The original file had 8.3 fragments per MB. The attempted defrag resulted in a file with 60.3 fragments per MB. This is worse than before defragmentation, so the candidate "defragmented" file is deleted and we give up on this file for this pass.


A quick note, the gvfs thing is a error on my system, yours would be much much cleaner.

aha, I know now, this error comes from lsof. Redirecting 2>/dev/null will get rid of those errors.

psusi
November 3rd, 2008, 03:08 PM
It seems that it should not cross mount points by default, since usually when you run a defrag, you want to defrag a disk, not all disks that are mounted under it. This will also prevent the gvfs errors.

jdong
November 3rd, 2008, 03:53 PM
Well one could argue that pyfragtools doesn't defrag disks -- it defrags files under a directory. And in that case recursing into mountpoints is a reasonable behavior (i.e. make all files in /srv/torrents access faster!)

ShirishAg75
November 4th, 2008, 02:27 PM
aha, I know now, this error comes from lsof. Redirecting 2>/dev/null will get rid of those errors.

So you think this is ok


sudo defrag /home/shirish/Documents/ 2> /dev/null

jdong
November 4th, 2008, 02:39 PM
Yes, but why the heck are you defragging documents?
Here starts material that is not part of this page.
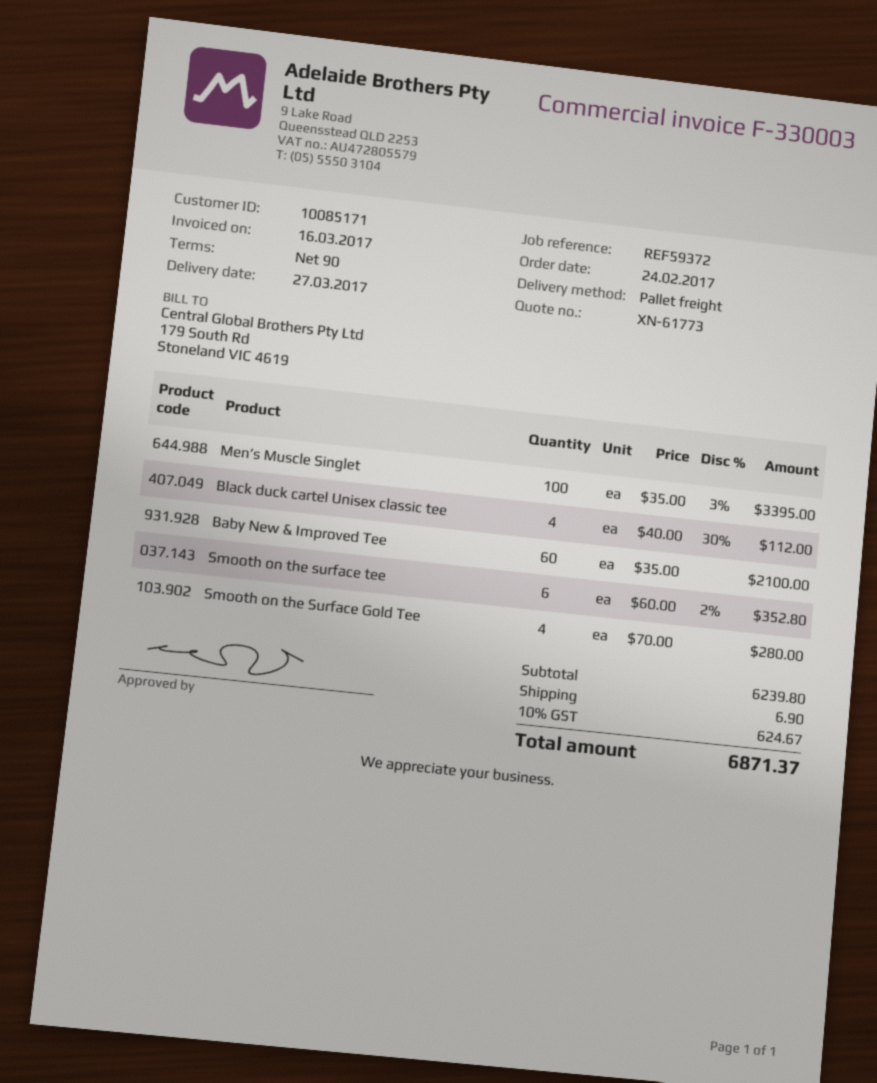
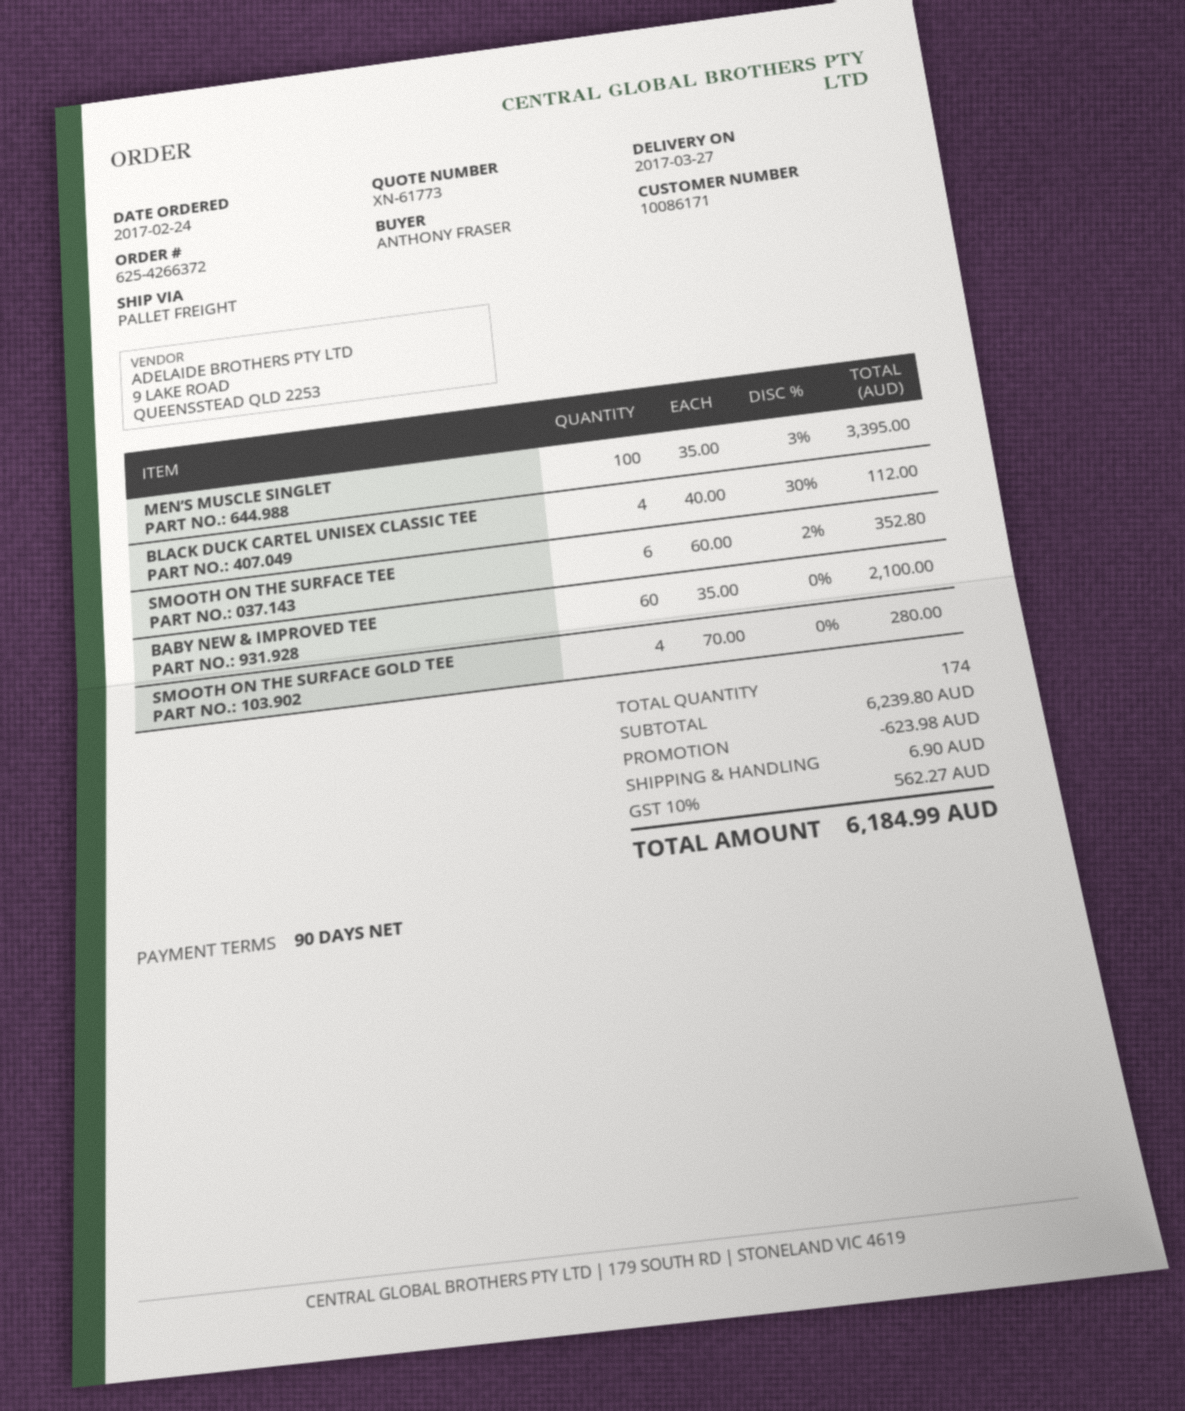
customer number: 10085171 -> 10086171
discount: none -> 623.98
tax: 10% = 624.67 -> 10% = 562.27
total: 6871.37 -> 6184.99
That's entirely unproductive.

ShirishAg75
November 5th, 2008, 11:20 AM
That was just an example, just wanting to know the right way/usage to use the command. Also it makes it easier to use some dummy files on which to try stuff before trying big files like torrents and what not. (Read really big files)

Although I have come up with an issue whenever I use that command . For e.g.


$ sudo defrag /home/shirish/Documents/ 2> /dev/null


Now look at the output :-


[sudo] password for shirish:
Building list of files to analyze... done!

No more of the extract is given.